Этой неожиданной концовкой он как бы хотел поразить капитана, которого уже давно заприметил и по каким-то своим соображениям решил, что с ним стоит поговорить откровенно или, во всяком случае, познакомиться.
— Наполеон был не только под Москвой, а даже в самой Москве, — усмехнулся Жабо. — А чем все это кончилось?
— О-о, вы, оказывается, знаете историю? — удивился непрошеный собеседник. — Наверно, сейчас поясните популярно мне, что кто с мечом к нам придет, тот от меча и погибнет.
— Что ж, слова правильные и вещие. — И вдруг, с внезапно охватившей неприязнью, капитан спросил: — Вы — москвич?
— Предположим, — уклончиво ответил незнакомец.
— Почему — предположим? — продолжал допытываться Жабо. — Если не москвич, то откуда сюда пожаловали? И зачем?
— Если вас так интересует, могу удовлетворить любопытство. Из-под Смоленска я. Учитель истории. Бывший. Как немцы стали приближаться, я подался сюда, поискать родственников и работу.
— Документы при вас? — по старой пограничной привычке строго спросил Жабо.
— Документы?.. А как же, есть. Теперь без документов нельзя.
Он неторопливо полез в боковой карман пальто и протянул капитану паспорт и справку — небольшой клочок бумаги со штампом Смоленского горсовета.
Жабо быстро просмотрел документы: паспорт на имя Митрофана Ивановича Склярова, 1903 года рождения, русский, невоеннообязанный. Справка свидетельствовала, что Скляров эвакуировался из Смоленска в виду приближения линии фронта. Все вроде в порядке, но Жабо интуитивно чувствовал, что неприязнь к стоявшему перед ним человеку и подозрительность оправданы. Чем-то этот заросший густой щетиной случайный встречный был неприятен, и даже интонация его слов о том, что немцы уже под Москвой, была непонятной. Что он — радуется или печалится?
— Почему невоеннообязанный?
— Чахотка, капитан. И до чего же вы дотошный!
Чахотка. Уже давно это слово вышло из русской речи. Хотя, может, там, в Смоленске, оно еще живет.
— И московской прописки у вас нет, гражданин, — неожиданно заметил Жабо, листая паспорт. — Где же вы живете?
— Пока в Мытищах, не то в комнатке, не то в сарайчике. Все хочу устроиться по своей специальности или в ополчение податься.
— На какие же средства существуете?
— Вот именно — существую, а не живу. Были кое-какие сбережения, подходят к концу. А для армии — хворый. Брезгуют…
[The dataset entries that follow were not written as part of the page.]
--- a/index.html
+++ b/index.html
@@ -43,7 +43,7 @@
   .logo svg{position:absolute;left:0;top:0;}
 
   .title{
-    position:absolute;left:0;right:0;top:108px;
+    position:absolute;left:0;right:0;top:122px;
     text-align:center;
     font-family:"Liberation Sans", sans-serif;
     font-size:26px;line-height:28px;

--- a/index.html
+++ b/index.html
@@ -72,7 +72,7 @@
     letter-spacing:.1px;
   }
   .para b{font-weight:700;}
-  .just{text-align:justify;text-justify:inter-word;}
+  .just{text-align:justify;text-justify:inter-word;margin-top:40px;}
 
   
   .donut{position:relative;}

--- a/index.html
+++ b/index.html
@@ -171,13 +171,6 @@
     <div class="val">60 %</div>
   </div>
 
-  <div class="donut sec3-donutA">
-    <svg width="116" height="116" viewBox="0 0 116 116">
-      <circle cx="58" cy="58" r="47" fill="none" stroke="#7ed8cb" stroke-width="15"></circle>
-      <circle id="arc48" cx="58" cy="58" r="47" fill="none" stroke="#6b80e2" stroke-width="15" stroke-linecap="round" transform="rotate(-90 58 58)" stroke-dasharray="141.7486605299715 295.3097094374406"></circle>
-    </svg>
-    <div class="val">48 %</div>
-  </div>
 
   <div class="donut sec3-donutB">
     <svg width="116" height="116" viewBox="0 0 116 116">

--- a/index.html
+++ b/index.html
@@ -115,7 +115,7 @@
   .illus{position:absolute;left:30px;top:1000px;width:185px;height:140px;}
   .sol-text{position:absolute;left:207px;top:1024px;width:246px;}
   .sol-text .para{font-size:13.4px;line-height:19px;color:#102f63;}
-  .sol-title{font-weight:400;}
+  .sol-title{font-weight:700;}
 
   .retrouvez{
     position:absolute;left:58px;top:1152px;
— Ну, в ополчение не только здоровяки идут, — перебил Жабо. — А вообще-то надо поближе с вами познакомиться, — закончил Жабо и… спрятал документы незнакомца в карман шинели. Он решил, что в такое тревожное время, раз возникло подозрение, надо человека проверить. В годы службы на границе сколько раз случалось, что первичное, незначительное подозрение потом приводило к разоблачению разветвленной сети вражеской агентуры.
В это время по площади проходил воинский патруль. Жабо поднял руку и окликнул старшего патруля — лейтенанта с седыми висками. Капитан попросил лейтенанта помочь доставить «учителя» в комендатуру НКВД. Тот охотно согласился. Пока они шли к площади Дзержинского, задержанный все время возмущался, что «хватают невинных людей», и замолчал лишь после того, как Жабо резко бросил:
— Фашисты недалеко. Понятно?!
— Понятно, понятно… — пробормотал задержанный. — Ведите, ваше дело такое.
В комендатуре НКВД Жабо сдал задержанного дежурному оперативному работнику, рассказал о случайной встрече на Красной площади, о возникших у него подозрениях, подписал протокол своих показаний и лишь после этого отправился к месту назначения. На прощанье майор госбезопасности со значком почетного чекиста на гимнастерке сказал:
— Примерно через недельку, если еще не уедете на фронт, загляните. Моя фамилия Карлов. Майор Карлов. Может быть, смогу вас проинформировать. Мой добавочный телефон — 3—45.
Уже сгущались сумерки, когда Владимир Жабо появился в кабинете командира батальона особого назначения Западного фронта полковника Иовлева и официально представился.